Rien sur l’élection (3)
Où l’on voit des billets curieusement circuler
Sandra Milena, Colombienne de 28 ans, avait économisé en vue d’un beau voyage avec son mari. Pour parfaire la somme, elle avait même vendu des affaires du ménage et le tout se montait à 7 000 dollars, disent certaines sources, d’autres disent 9 000. Observons que la monnaie colombienne est le peso (colombien) et que si les économies avaient été transformées en billets de cent dollars américains, sans doute était-ce par manque de confiance en la solidité de l’économie nationale. Sandra Milena réservait sa confiance à son époux. En quoi elle avait tort, car voilà qu’elle découvrit que le gaillard lui était infidèle.
Des cris, des coups. La rupture est décidée. Il va falloir partager l’argent. « Jamais ! », décida-t-elle et, après avoir dérobé les 7000 (ou 9000) dollars à la vue de l’infidèle, elle entreprit de les faire disparaître en les mangeant. Madeleine Gide, découvrant que son mari, André, en voyage en Angleterre, était parti accompagné par le jeune Marc Allégret, relut en une nuit toutes les lettres qu’elle avait reçues de l’incorrigible pédéraste et, au petit jour, les avait fait disparaître par le feu. André Gide en resta inconsolable, persuadé que ces lettres étaient le meilleur de son oeuvre, mais ne nous égarons pas. Chez Sandra Milena, point de cheminée et c’est pourquoi, afin d’être certaine que les billets de cent dollars ne seraient pas découverts, elle les avala un à un. 7000 font 70 billets de cent dollars. 9000 en font 90. Une fois mangés, ne restait qu’à les digérer. Elle s’endormit contente.
Les économies d’un honnête ménage colombien ne se digèrent pas si facilement.

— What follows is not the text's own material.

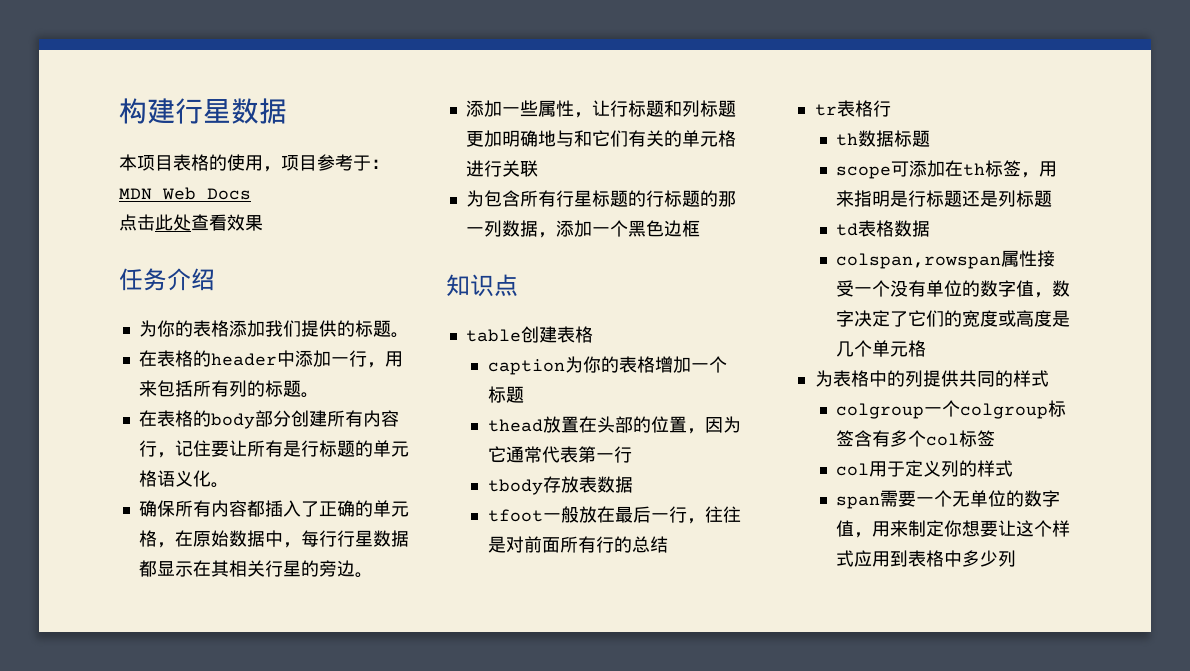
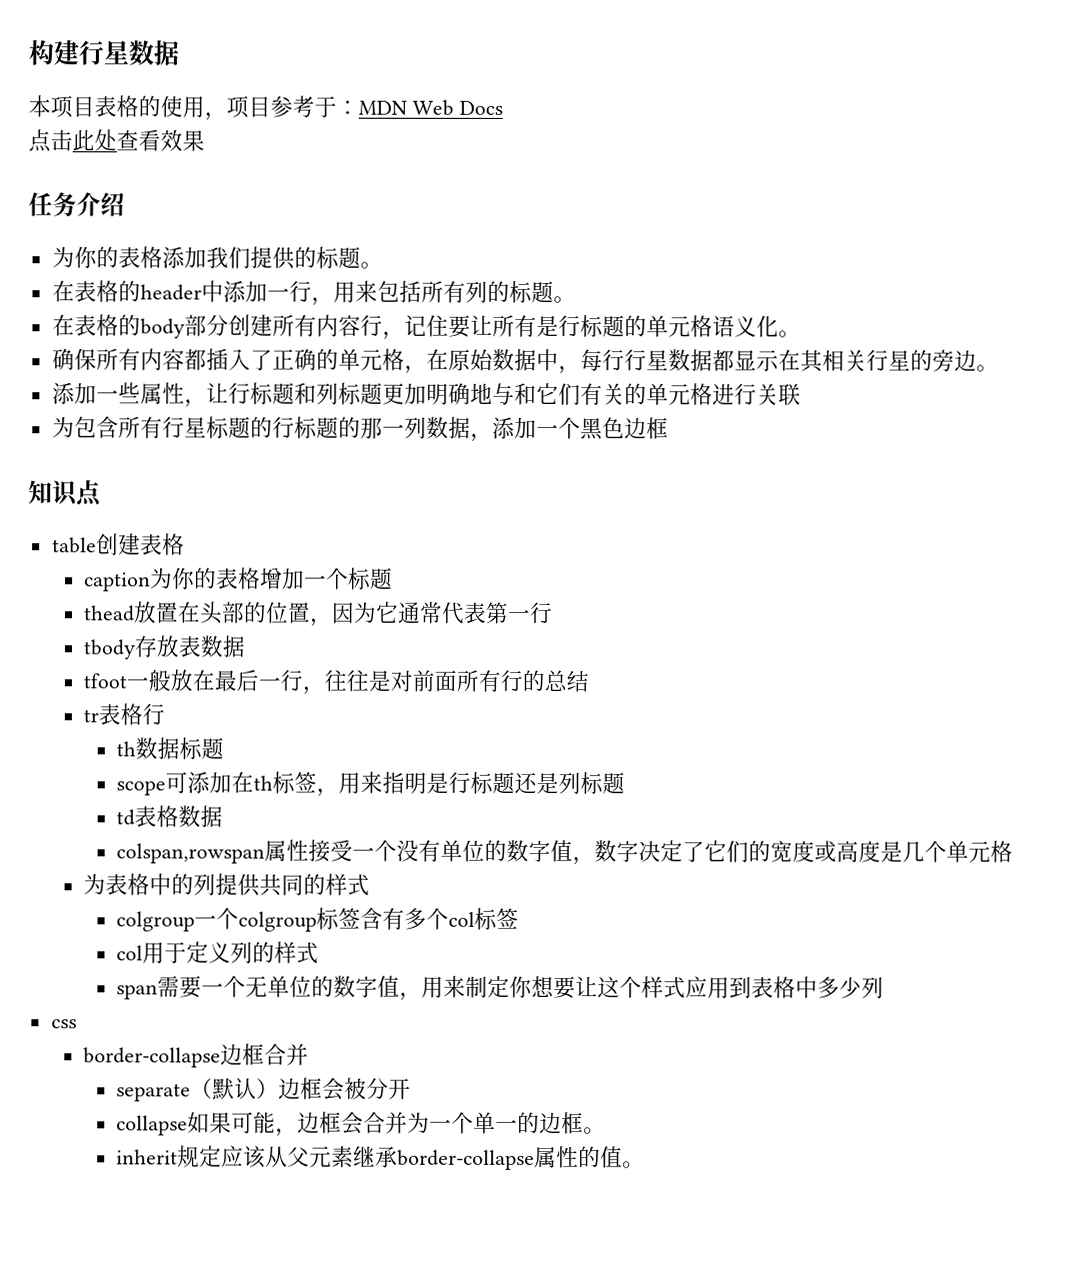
+ css
+ border-collapse边框合并
+ separate（默认）边框会被分开
+ collapse如果可能，边框会合并为一个单一的边框。
+ inherit规定应该从父元素继承border-collapse属性的值。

Conduite en pleine nuit à l’hôpital, le chirurgien pensa d’abord que ce qu’il voyait à la radio dans l’estomac de la patiente était des sachets de drogue (colombienne), beaucoup de Colombiennes, utilisées par les trafiquants, en avalent pour une somme modeste, puis les restituent devant les destinataires. Examinant plus précisément, le chirurgien vit des billets de cent dollars. Il entreprit d’en soulager la patiente. Ainsi en sauva-t-il 57. Il suffit ensuite d’en prendre soin tant qu’ils furent humides, une fois secs de les repasser soigneusement. Les autres s’en étaient allés dans les intestins, adieu-vat et on ne les revit plus.
Le mari de Sandra Milena est plus chanceux que ne le fut Gide. Elle ne voulait pas partager les 7000 dollars (ou 9000)? Elle devra partager les 5700 rescapés. Heureuse encore s’il n’obtient pas d’un juge sa part des dollars perdus. Auquel cas, il ne restera pas grand-chose à l’épouse bafouée. Vous la trouvez morale, cette histoire ?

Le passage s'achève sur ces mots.